With drought conditions spreading across much of the region, this week's rains managed to perk up crops.
One tropical plant may have enough water now to survive the harsh heat and dryness of the summer ahead.
In the little sandy valley of Eastern Kentucky, a suddenly lush tobacco field has made quite a comeback. Parched and withering just a week ago, the lack of May rains had farmers like Steve Glass worried about this year's burly crop.
Two soaking showers to moisten the clay soil this week and as if by magic the crop came to life.
“This crop really took off,” Jonathan Carter of the UK Extension Company said, “Rain came at a good time and has an excellent jump start for growing season.”
Steve Glass is a tobacco farmer whose crop grows on 30 acres of prime farmland and in a good year produces 75 thousand pounds of tobacco.
Glass said his great grandfather said dry June makes a good crop, but this year we had the dry in May.
Now the green leaves are thriving. One more rain before the 4th of July and tobacco will grow waist high and set us up for a good if not bumper crop later this summer.
Tobacco is a tropical plant capable of with standing summer heat and drought once a good root system takes hold.
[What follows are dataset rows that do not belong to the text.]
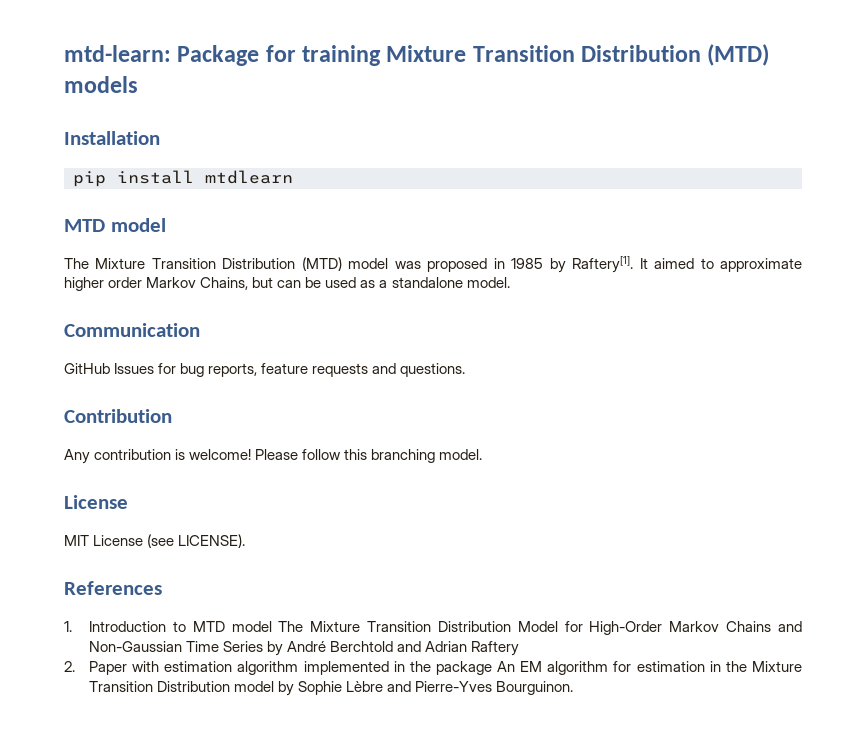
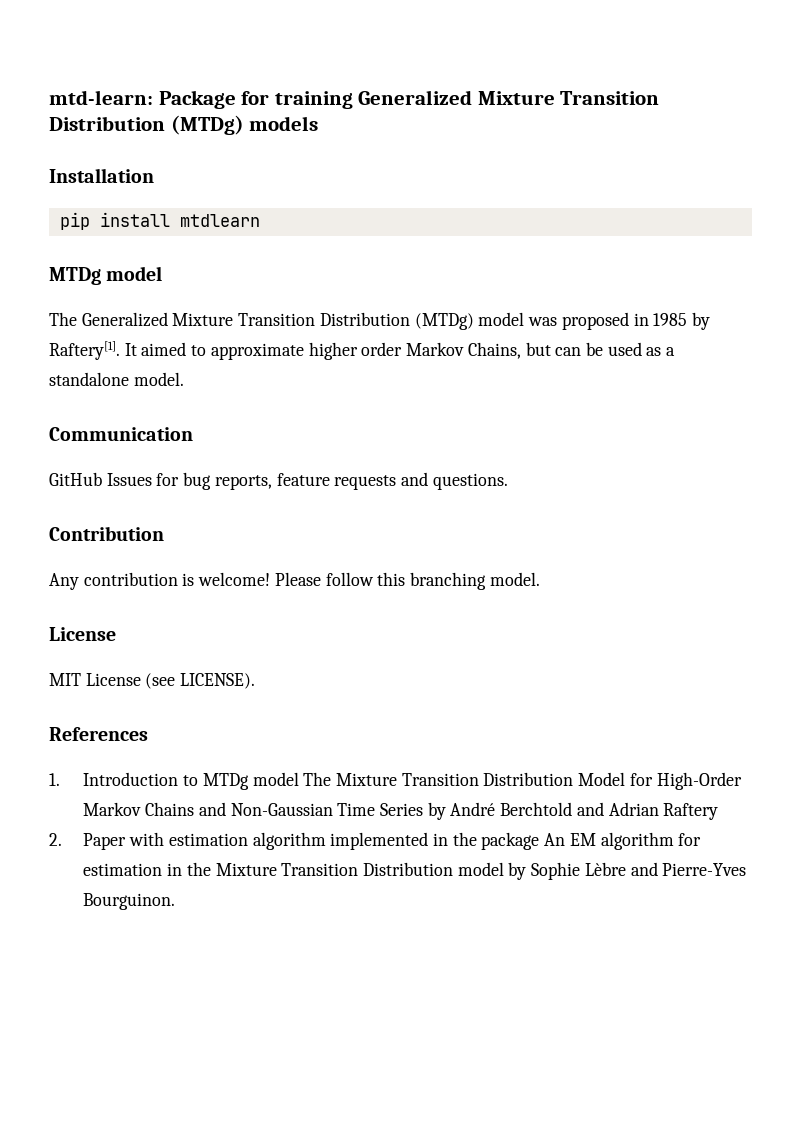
- mtd-learn: Package for training Mixture Transition Distribution (MTD) models
+ mtd-learn: Package for training Generalized Mixture Transition Distribution (MTDg) models
  pip install mtdlearn
- MTD model
+ MTDg model
- The Mixture Transition Distribution (MTD) model was proposed in 1985 by Raftery[1].
+ The Generalized Mixture Transition Distribution (MTDg) model was proposed in 1985 by Raftery[1].
- 1. Introduction to MTD model The Mixture Transition Distribution Model for High-Order Markov Chains and Non-Gaussian Time Series by André Berchtold and Adrian Raftery
+ 1. Introduction to MTDg model The Mixture Transition Distribution Model for High-Order Markov Chains and Non-Gaussian Time Series by André Berchtold and Adrian Raftery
Now of all Kentucky, the eastern tobacco fields are in much better shape than the rest of the bluegrass.
Some tobacco fields have already failed in central and western Kentucky where farmers must consider a re-plant and hope for rain in the next 3 weeks. This was simply a case of rain falling at the last minute in Carter County.
In a county where tobacco is king, farmers like Glass look at this week's showers as million dollar rain.